De gewone pad (Bufo bufo)

gewone pad

Foto: Linda Tieke

De gewone pad komt het meest voor in Nederland. Toch zie je hem niet echt veel omdat padden zich overdag schuil houden onder stenen, houtstronken of struiken. Pas tegen de schemer worden ze actief. Zoals bijna alle padden kruipt de gewone pad en maakt hij kleine hupjes. Een volwassen pad wordt tot ongeveer 11 cm groot, het mannetje is vaak bijna de helft kleiner dan het vrouwtje.


gewone pad

Foto: Suzanne Kruishaar

De kleur op de rug is grijsbruin, geelbruin of roodbruin en de buik is wittig, met een gemarmerde tekening. Hij heeft een droge, wrattige huid. De kleur van het oog is oranje. De pupil is spleetvormig en horizontaal.
Achter ieder oog zit een gifklier, waardoor padden niet geliefd zijn als prooidier.

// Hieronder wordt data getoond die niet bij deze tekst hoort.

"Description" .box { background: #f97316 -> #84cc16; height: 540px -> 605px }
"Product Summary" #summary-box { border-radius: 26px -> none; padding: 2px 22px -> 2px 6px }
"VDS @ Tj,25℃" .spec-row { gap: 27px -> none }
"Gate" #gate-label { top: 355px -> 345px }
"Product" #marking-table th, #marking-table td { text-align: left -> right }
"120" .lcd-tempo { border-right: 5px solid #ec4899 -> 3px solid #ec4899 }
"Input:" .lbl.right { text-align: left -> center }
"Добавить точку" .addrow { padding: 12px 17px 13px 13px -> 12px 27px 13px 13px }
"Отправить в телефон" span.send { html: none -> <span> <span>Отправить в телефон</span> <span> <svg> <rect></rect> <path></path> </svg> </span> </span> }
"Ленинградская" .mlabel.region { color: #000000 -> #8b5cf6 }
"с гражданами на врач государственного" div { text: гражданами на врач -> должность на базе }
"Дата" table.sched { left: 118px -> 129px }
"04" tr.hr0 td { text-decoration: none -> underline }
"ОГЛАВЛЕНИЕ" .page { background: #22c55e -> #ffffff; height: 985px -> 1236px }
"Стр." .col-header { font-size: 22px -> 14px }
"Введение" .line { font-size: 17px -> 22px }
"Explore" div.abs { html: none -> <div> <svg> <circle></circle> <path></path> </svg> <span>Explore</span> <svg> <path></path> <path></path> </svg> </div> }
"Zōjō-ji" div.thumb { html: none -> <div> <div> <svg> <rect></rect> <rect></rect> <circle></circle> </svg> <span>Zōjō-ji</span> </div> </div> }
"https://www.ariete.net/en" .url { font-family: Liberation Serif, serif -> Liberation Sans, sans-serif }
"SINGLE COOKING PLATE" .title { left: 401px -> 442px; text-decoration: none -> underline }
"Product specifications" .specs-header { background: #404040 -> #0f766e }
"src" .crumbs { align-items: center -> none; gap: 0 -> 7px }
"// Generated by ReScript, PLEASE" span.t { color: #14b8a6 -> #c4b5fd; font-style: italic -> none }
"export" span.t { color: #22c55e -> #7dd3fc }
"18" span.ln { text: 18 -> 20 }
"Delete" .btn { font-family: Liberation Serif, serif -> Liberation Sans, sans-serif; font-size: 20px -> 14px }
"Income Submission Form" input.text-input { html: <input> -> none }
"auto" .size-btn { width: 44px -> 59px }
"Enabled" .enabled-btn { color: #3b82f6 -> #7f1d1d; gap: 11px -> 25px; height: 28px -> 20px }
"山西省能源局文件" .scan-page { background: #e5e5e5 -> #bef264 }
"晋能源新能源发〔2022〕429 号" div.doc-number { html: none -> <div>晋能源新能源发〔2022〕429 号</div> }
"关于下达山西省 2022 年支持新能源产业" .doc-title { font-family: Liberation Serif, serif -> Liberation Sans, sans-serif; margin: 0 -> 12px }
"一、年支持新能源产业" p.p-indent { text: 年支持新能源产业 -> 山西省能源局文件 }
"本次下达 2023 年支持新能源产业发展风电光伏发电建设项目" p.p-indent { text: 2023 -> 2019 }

De gewone pad leeft hoofdzakelijk van insecten, spinnen, slakken en regenwormen.


paddendril

Foto: Toon Gevers

Padden zijn na 3 à 4 jaar geslachtsrijp. In het voorjaar gaan ze massaal op zoek naar water voor de voortplanting. Op weg naar het water dragen veel vrouwtjes een mannetje op hun rug mee.

Ze leggen eieren in lange snoeren die worden vastgemaakt aan waterplanten.

De metamorfose gaat hetzelfde als bij kikkers. Uit de eitjes komen zwartgekleurde paddenlarven met een stompe staart.